La strategia per conquistare i giovani
Secondo fonti, i documenti sono stati rilasciati nell’ambito di cause intentate da distretti scolastici e altri enti contro i giganti dei social media. Le accuse sostengono che il design dei prodotti avrebbe danneggiato gli utenti giovani. Documenti interni mostrano la volontà delle aziende di conquistare gli utenti fin da giovani. Un’email del 2016 destinata a Guy Rosen, dirigente della crescita a Meta, sottolinea come Mark Zuckerberg avesse identificato negli adolescenti una priorità assoluta per la compagnia.
Riconoscimento del potenziale dei più giovani
Google ha mostrato anch’essa interesse verso il pubblico giovane. Una presentazione del 2020 indicava che i bambini sotto i 13 anni rappresentano il pubblico Internet in più rapida crescita. Google ha anche riconosciuto che l’uso dei Chromebook da parte degli studenti a scuola aumenta la propensione futura degli stessi ad acquistare prodotti dell’azienda. Il portavoce di Google, Jack Malon, ha dichiarato che YouTube non fa marketing diretto alle scuole ma risponde alla domanda di contenuti di alta qualità dagli educatori.

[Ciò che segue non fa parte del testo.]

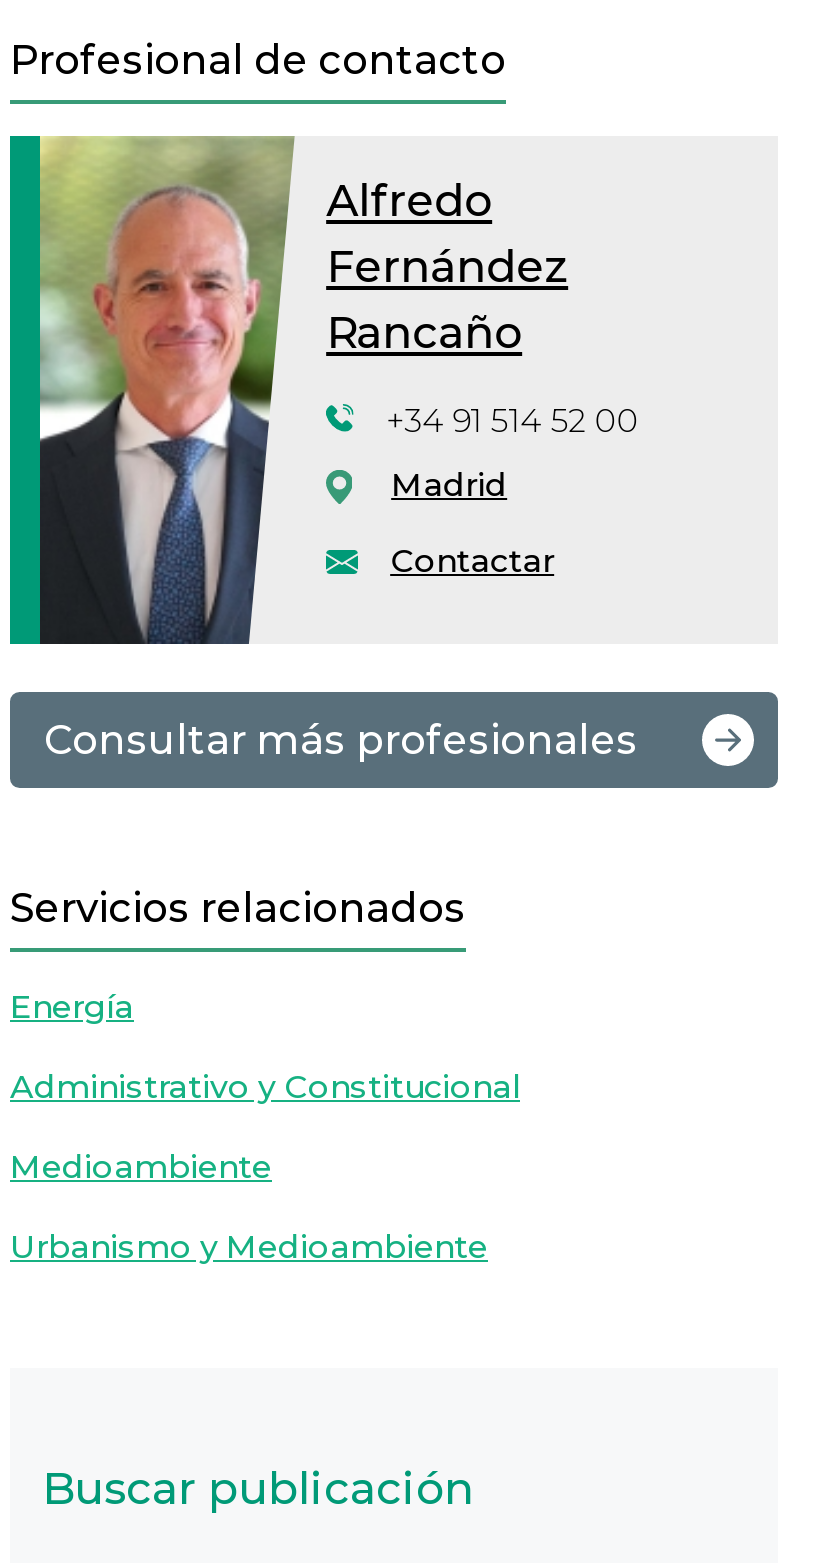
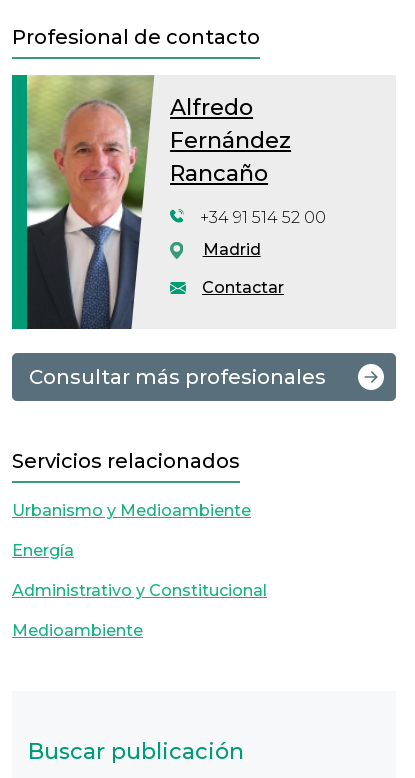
moved down: Energía | Administrativo y Constitucional | Medioambiente

moved up: Urbanismo y Medioambiente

Preoccupazioni per la reputazione
Le aziende non erano però estranee alle preoccupazioni sulla loro immagine pubblica legate alla presenza di utenti molto giovani sulle piattaforme. Meta, ad esempio, stava ampiamente valutando il lancio di Lifestage, un’app pensata per under-21, e ha discusso dei rischi di sicurezza e pubblicità negativa. La difficoltà di verificare l’età reale degli utenti suscitava preoccupazioni sulla capacità di protezione contro impersonificazioni e predatori.
Comportamenti a rischio
Le compagnie erano consapevoli anche di come i bambini utilizzassero piattaforme in maniera non appropriata. Uno studio commissionato da Snap nel 2017 ha riscontrato che il 64% dei ragazzi tra i 13 e i 21 anni dichiarava di usare l’applicazione a scuola. Documenti di TikTok del 2020 suggeriscono che molti giovani sanno di non dover avere un account, evidenziando la problematica degli utenti con età inferiore ai requisiti.

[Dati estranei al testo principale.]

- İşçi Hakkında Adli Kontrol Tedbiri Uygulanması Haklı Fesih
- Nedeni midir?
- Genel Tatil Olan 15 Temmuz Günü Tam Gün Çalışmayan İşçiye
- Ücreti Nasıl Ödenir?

Sfide e strategie di mitigazione
Nelle loro comunicazioni interne, le aziende discutevano anche delle sfide specifiche che i giovani utenti affrontano sulle piattaforme e delle strategie per mitigare i rischi. Una presentazione di Snap del 2023 sottolinea la necessità di comprendere le percezioni sociali per migliorare le interazioni. Anche TikTok, in un documento del 2021, ammetteva l’uso compulsivo della piattaforma, spingendo per fornire strumenti che aiutassero gli utenti a gestire meglio il tempo passato sull’app.